In the project I’m writing now, almost everyone is based on someone. This made the antagonist especially easy to write (except I had to adapt an American character from a British actor, the same one I would not mention above). I had fun adding little quirks that made my characters more human: Heather hisses through her teeth when she disapproves of something. Rhodes tugs on the hair at the back of his head when he’s frustrated. Steyer plays with pens when he’s thinking. Byron won’t. Stop. Staring. Krunal has a tendency to draw out his words and speak with his hands. Rob constantly plays with his beard. Tech is constantly laughing, even when he’s hurting. Witt… well, I won’t mention what Witt does… (Out of all these characters – ironically – my main character, Heather, is the only one not based on anyone specific.)
Let’s talk Tech. Not technology, but “Tech” is short for “EOD Technician.” Tech is Heather’s grandfather, and he’s in his early-70’s. He is a Vietnam vet and a big joker. He had a habit of spinning yarns, and no one ever really knows how to untangle the truth from the lies. When we first meet Tech, everyone calls him “Tex” (except Heather and Monica, who call him “Grandpa”), because no one really knows his history, and he never bothered to correct them (much like Obi-Wan Kenobi/”Old Ben”). It is not until much later that we learn his name is Tech. This moment is one of my favorite exchanges, because it pulls unexpected behavior from two firmly-established characters. I just wrote it down last night, but it’s been in my head for quite some time.

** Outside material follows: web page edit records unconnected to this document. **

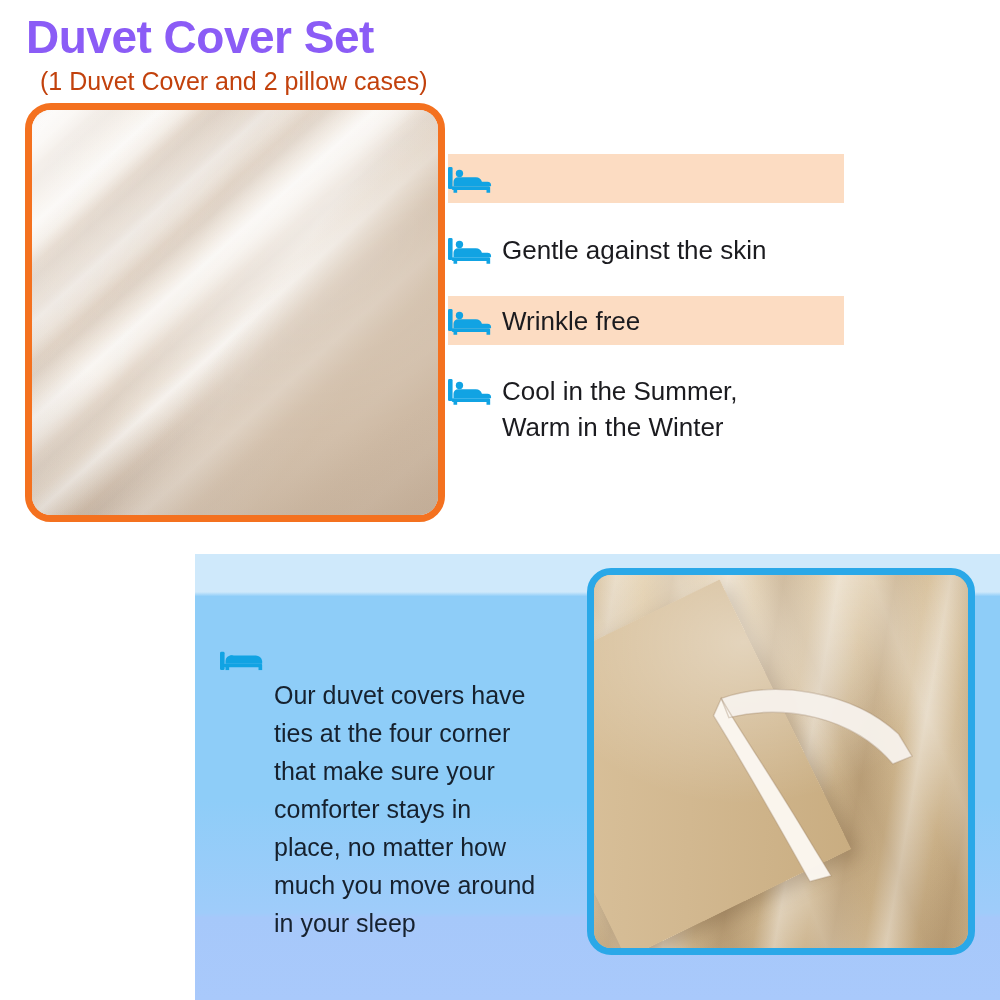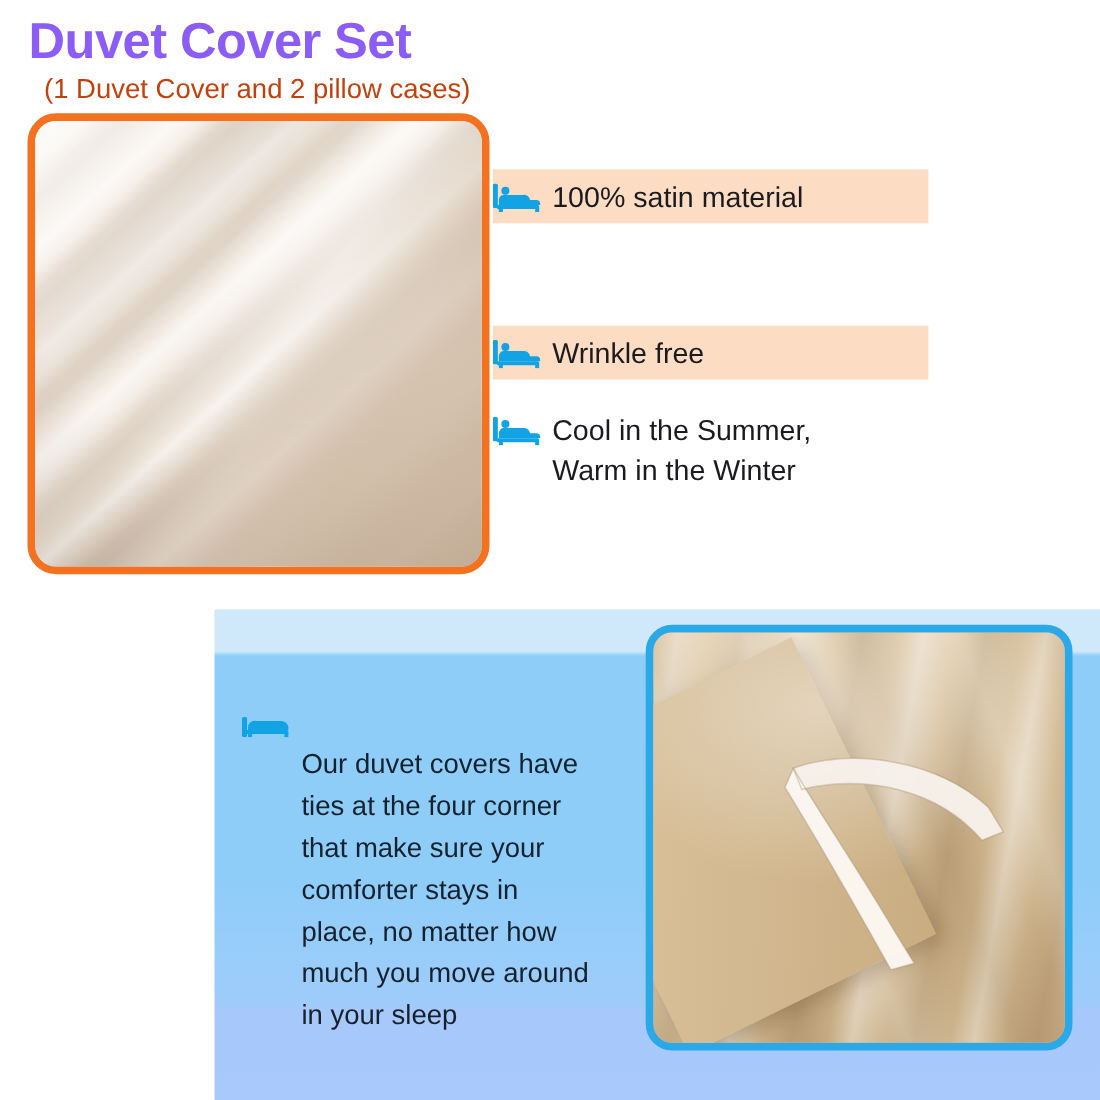--- a/index.html
+++ b/index.html
@@ -182,7 +182,6 @@
         <rect x="42" y="26" width="4" height="4" fill="#11a3e3"></rect>
       </svg>
     </span>
-    <span class="feat-text">100% satin material</span>
   </div>
 
 

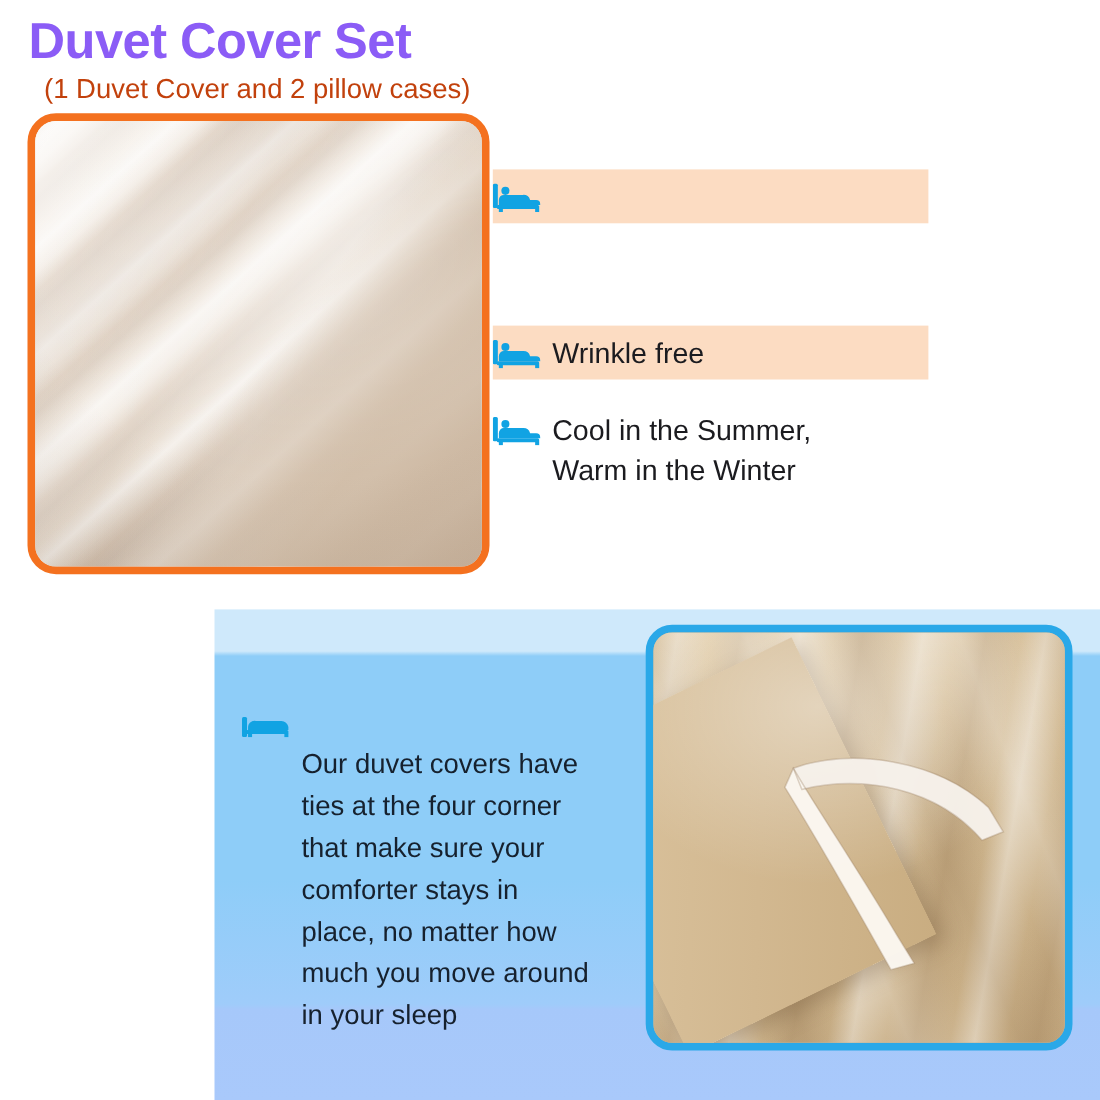--- a/index.html
+++ b/index.html
@@ -184,6 +184,19 @@
     </span>
   </div>
 
+  <div class="feature" style="top:232px;">
+    <span class="feat-icon">
+      <svg viewBox="0 0 48 30" width="44" height="28" aria-hidden="true">
+        <rect x="0" y="2" width="5" height="24" rx="1.5" fill="#11a3e3"></rect>
+        <circle cx="12.5" cy="9" r="4" fill="#11a3e3"></circle>
+        <path d="M17 13 h13 a7 7 0 0 1 7 5 h6 a4 4 0 0 1 4 4 v1 H6 v-5 a5 5 0 0 1 5 -5 z" fill="#11a3e3"></path>
+        <rect x="4" y="23" width="42" height="4" rx="1.5" fill="#11a3e3"></rect>
+        <rect x="6" y="26" width="4" height="4" fill="#11a3e3"></rect>
+        <rect x="42" y="26" width="4" height="4" fill="#11a3e3"></rect>
+      </svg>
+    </span>
+    <span class="feat-text">Gentle against the skin</span>
+  </div>
 
   <div class="feature" style="top:303px;">
     <span class="feat-icon">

“Now,” Kondorf began, “a note on Mr. Brewer: He’s a real joker, usually. He might be serious, seeing as it’s Heather missing, but if it were anything else, you may have to ask him for a straight answer before he’ll give you one.”

“Oh, and nobody calls him ‘Mr. Brewer,'” Byron added as the front door opened. A man in his 70’s stepped out the door, no longer red-haired, no longer wiry, but still with a mischievous glint in his bright blue eyes.”Everyone calls him – ”

“Tech…” Steyer said.

“It’s Tex, Sir,” Byron stammered, confused.

“Oh, no, son,” Steyer assured him. “It’s Tech.” He took a few steps forward, just to get a closer look. An unfamiliar grin spread across his face, and his yell shocked everyone: “You son of a bitch!”

Tech has his own tragic history, which drove him to spending much of his life drunk, until he unexpectedly finds himself the guardian of a fifteen-year-old. Sobering up was rough for him, but successful, but staying sober throughout the events of the novel is a fresh challenge. He is, perhaps, the second-most tragic character of the story, despite of (and because of) his sense of humor. One of my favorite details about him is how clumsy he is with new technology. He says, “I can disarm a nuclear warhead, but I can’t [insert iPad reference here].”

Tech sprang into my mind so clearly because I imagined Robert Englund (Freddy himself, of course), who still seems to be spritely (or should I say “impish”?) for his age.